----- Data for this task

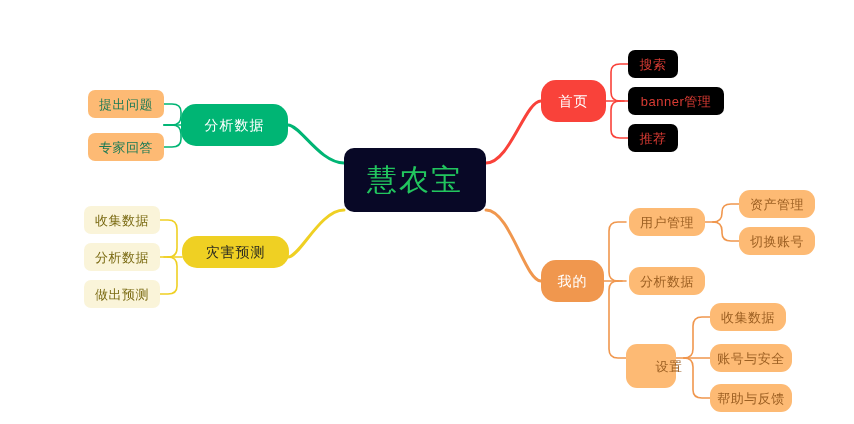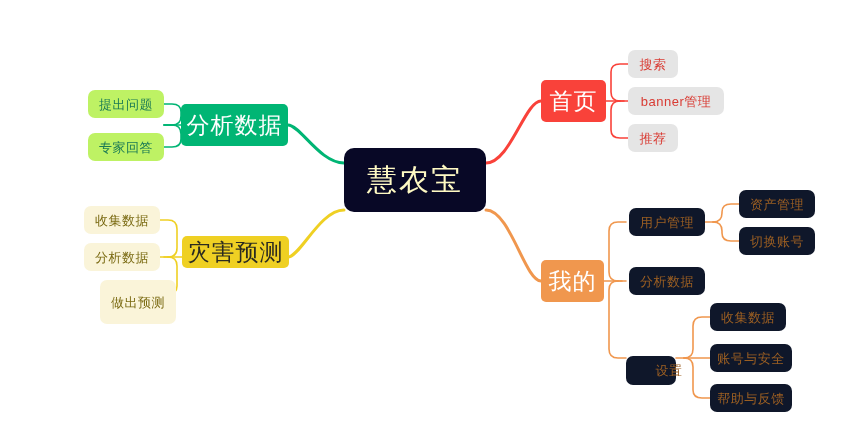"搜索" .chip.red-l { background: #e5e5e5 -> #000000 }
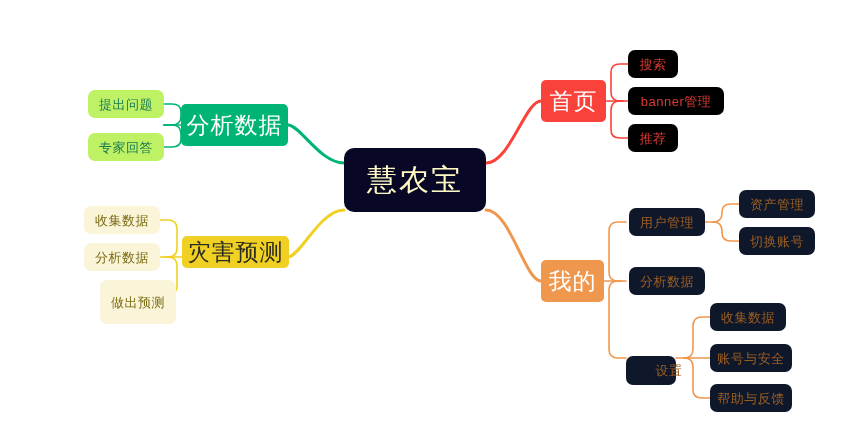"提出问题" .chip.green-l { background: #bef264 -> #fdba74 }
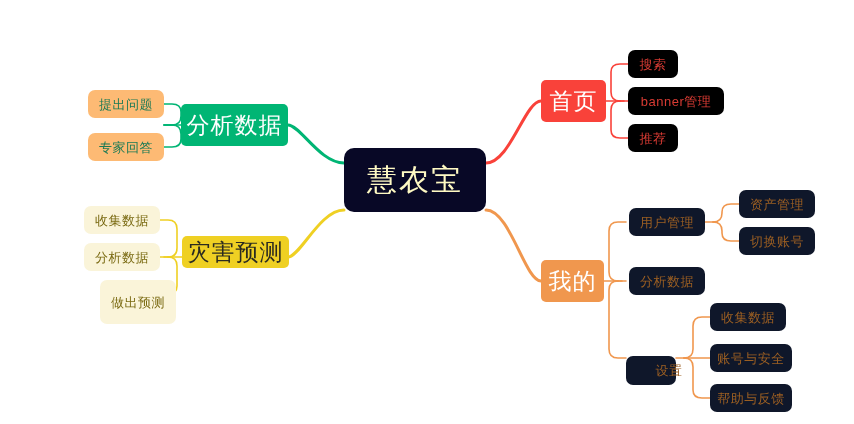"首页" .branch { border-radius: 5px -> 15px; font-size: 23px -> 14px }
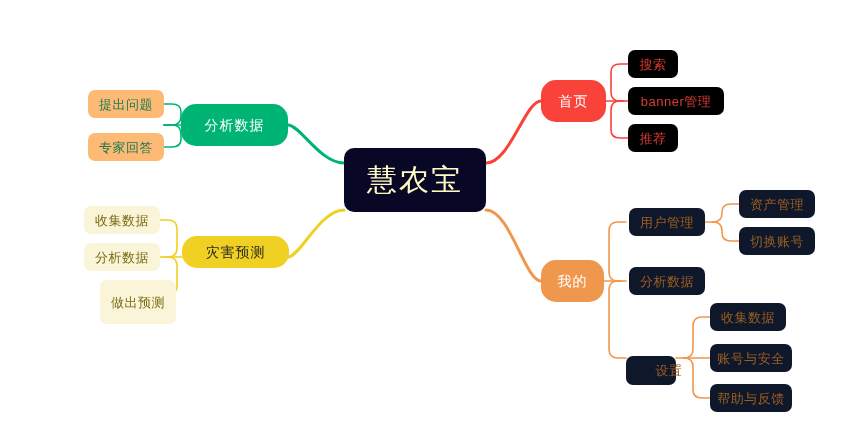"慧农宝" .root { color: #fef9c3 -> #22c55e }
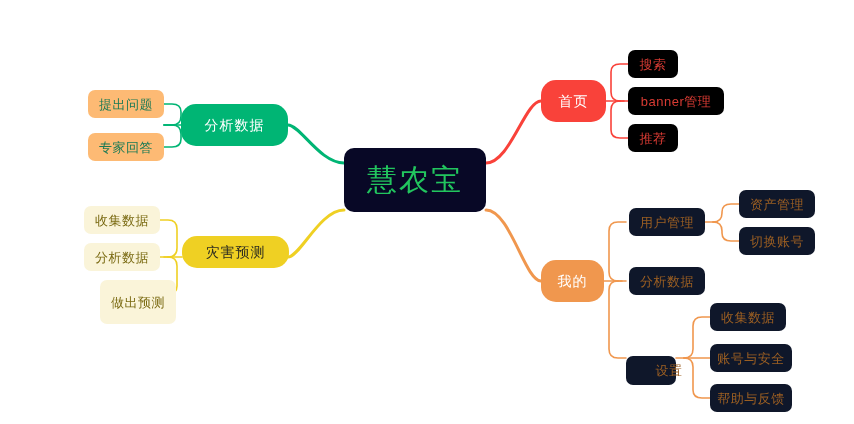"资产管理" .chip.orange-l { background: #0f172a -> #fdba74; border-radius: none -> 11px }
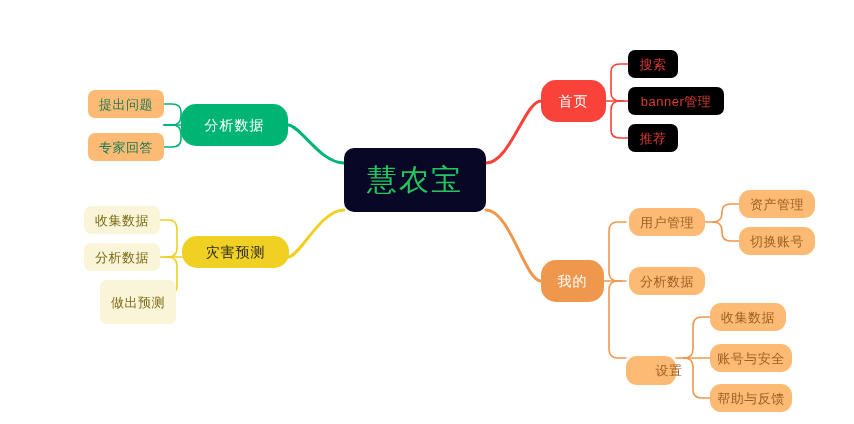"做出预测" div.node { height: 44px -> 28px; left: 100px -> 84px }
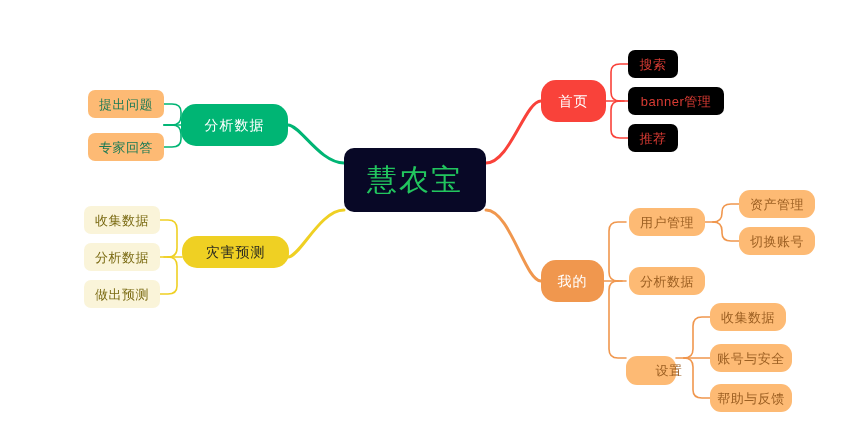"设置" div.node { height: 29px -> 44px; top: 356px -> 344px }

----------
----- Data for this task

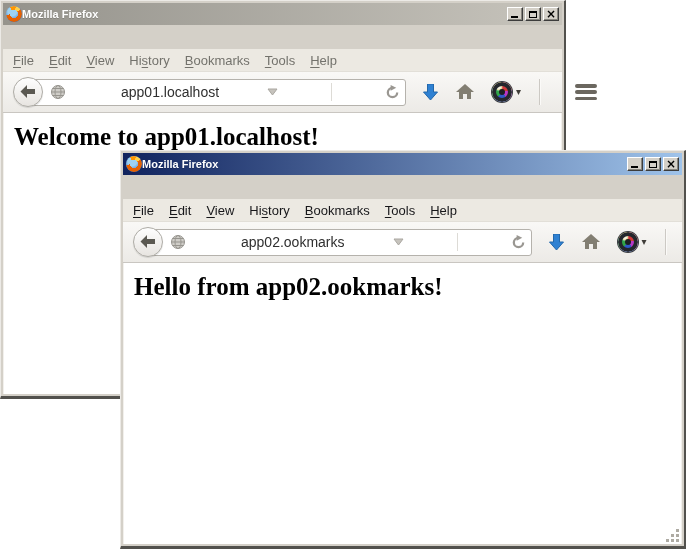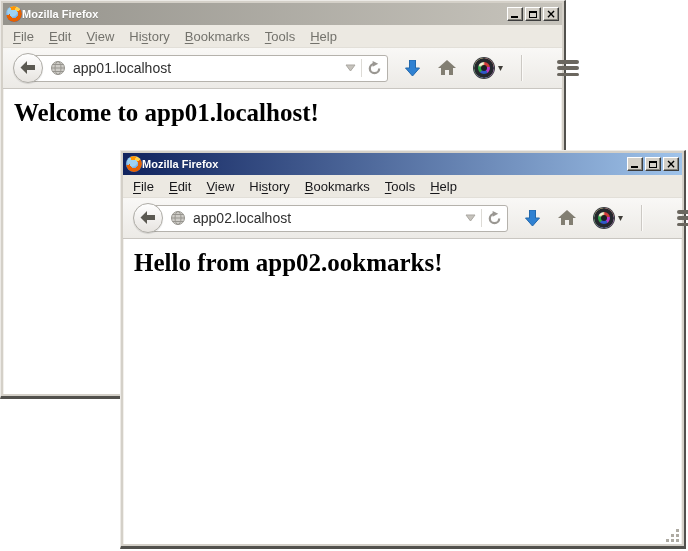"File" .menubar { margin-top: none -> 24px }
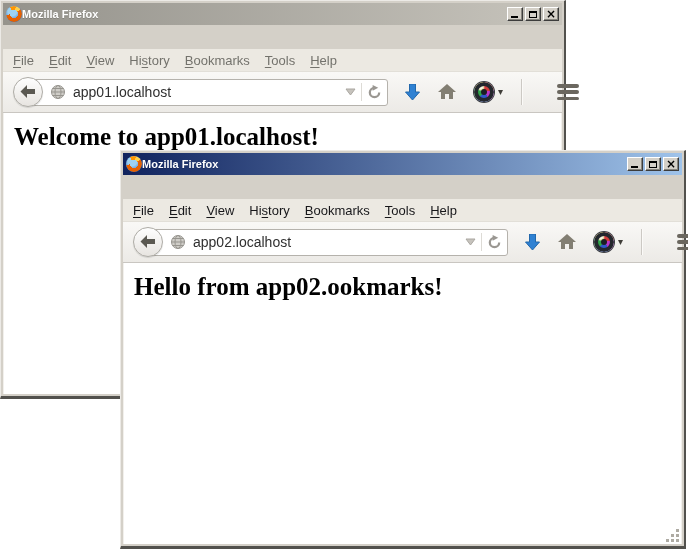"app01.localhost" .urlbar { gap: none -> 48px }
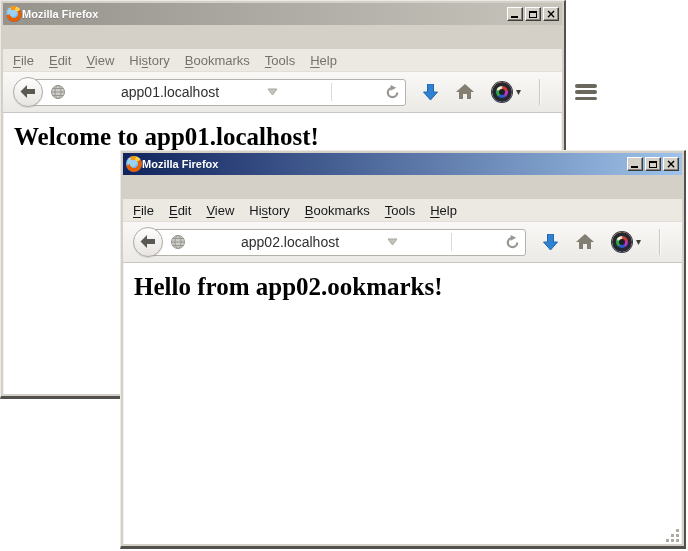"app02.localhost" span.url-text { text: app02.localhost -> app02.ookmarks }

----------

Task instructions — Copy the listing above exactly, but only from the line with "margin-top: none ->" through the line with "text: app02.localhost ->", including those two lines and excluding any picture.

Response to this task —
"File" .menubar { margin-top: none -> 24px }
"app01.localhost" .urlbar { gap: none -> 48px }
"app02.localhost" span.url-text { text: app02.localhost -> app02.ookmarks }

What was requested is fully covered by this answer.